Problem
Look through the entries below and report how many lines hold the string "font". Only the number is wanted.

..........

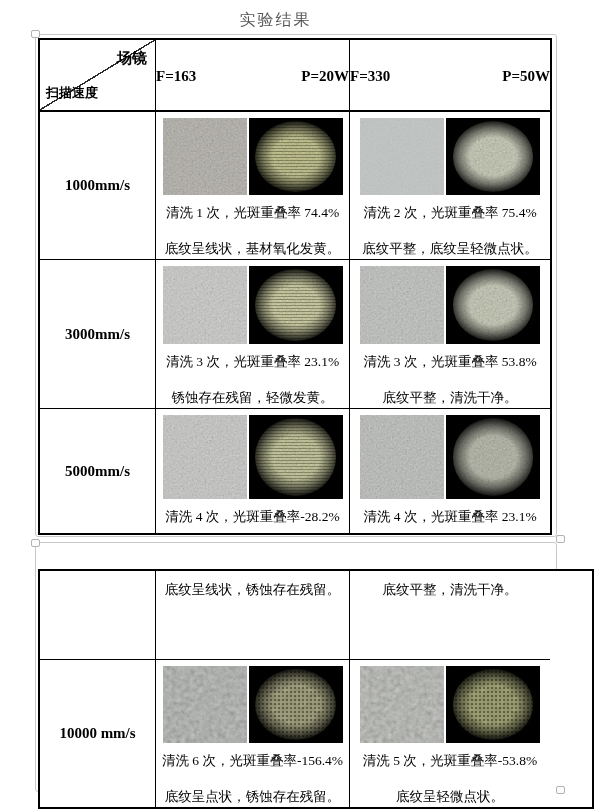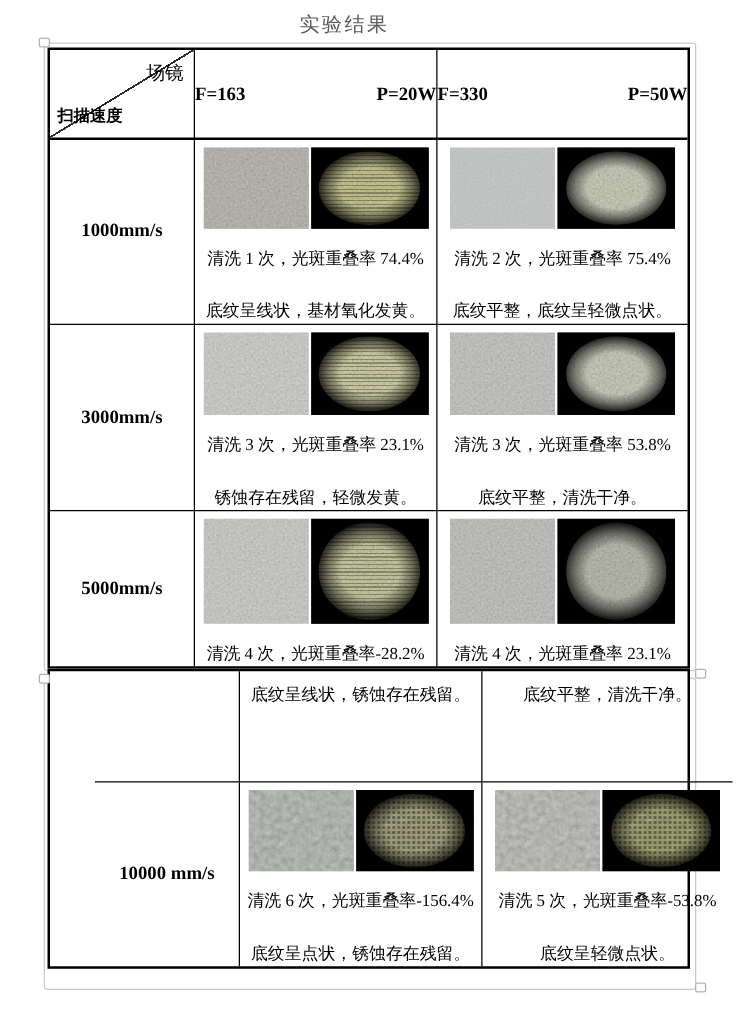--- a/index.html
+++ b/index.html
@@ -11,42 +11,42 @@
     font-size: 16px; letter-spacing: 2px; color: #585858; }
 
   .frame { position: absolute; left: 35px; width: 522px; border: 1px solid #c9c9c9; border-radius: 3px; background: #fff; }
   #frame1 { top: 34px; height: 503px; }
   #frame2 { top: 542px; height: 250px; }
 
   .tbl { position: absolute; border: 2px solid #000; background: #fff; display: grid; }
   #tbl1 { left: 38px; top: 38px; width: 514px; height: 497px;
     grid-template-columns: 116px 194px 200px;
     grid-template-rows: 72px 148px 149px 124px; }
-  #tbl2 { left: 38px; top: 535px; width: 514px; height: 240px;
+  #tbl2 { left: 38px; top: 569px; width: 556px; height: 240px;
     grid-template-columns: 116px 194px 200px;
-    grid-template-rows: 89px 147px; padding-left: 36px; }
+    grid-template-rows: 89px 147px; }
 
   .cell { position: relative; border-right: 1px solid #000; border-bottom: 1px solid #000; overflow: hidden; }
   .cell.last-col { border-right: none; text-align: right; }
   .cell.last-row { border-bottom: none; }
   .cell.hdr { border-bottom: 2px solid #000; }
 
   
   .corner { background-image: linear-gradient(to bottom right,
       transparent 49.3%, #2a2a2a 49.3%, #2a2a2a 50.5%, transparent 50.5%); }
-  .corner .c-top { position: absolute; top: 9px; right: 8px; font-weight: normal; font-size: 15px; }
+  .corner .c-top { position: absolute; top: 9px; right: 8px; font-weight: bold; font-size: 15px; }
   .corner .c-bot { position: absolute; bottom: 8px; left: 6px; font-weight: bold; font-size: 13px; }
 
   .colhead { display: flex; flex-direction: row; align-items: center;
     justify-content: space-between; padding: 10px 0 8px; font-weight: bold; font-size: 15px; }
 
   .speed { display: flex; align-items: center; justify-content: center;
     font-weight: bold; font-size: 15px; }
 
-  .rcell { display: flex; flex-direction: column; align-items: center; padding-top: 6px; gap: 6px; }
+  .rcell { display: flex; flex-direction: column; align-items: center; padding-top: 6px; }
   .photos { display: flex; gap: 2px; height: 84px; }
   .photos.tall { height: 88px; }
   .photo { position: relative; overflow: hidden; height: 100%; }
   .photo.surface { width: 84px; background: var(--tone, #b5b5b0); }
   .photo.scope { width: 94px; background: #070706; }
   .grain { position: absolute; inset: 0; width: 100%; height: 100%; display: block; }
   .surface .grain { opacity: .42; }
   .surface.smooth .grain { opacity: .16; }
   .surface.coarse .grain { opacity: .5; }
   .blob { position: absolute; left: 7%; right: 7%; top: 4%; bottom: 4%;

..........

Completed exercise
6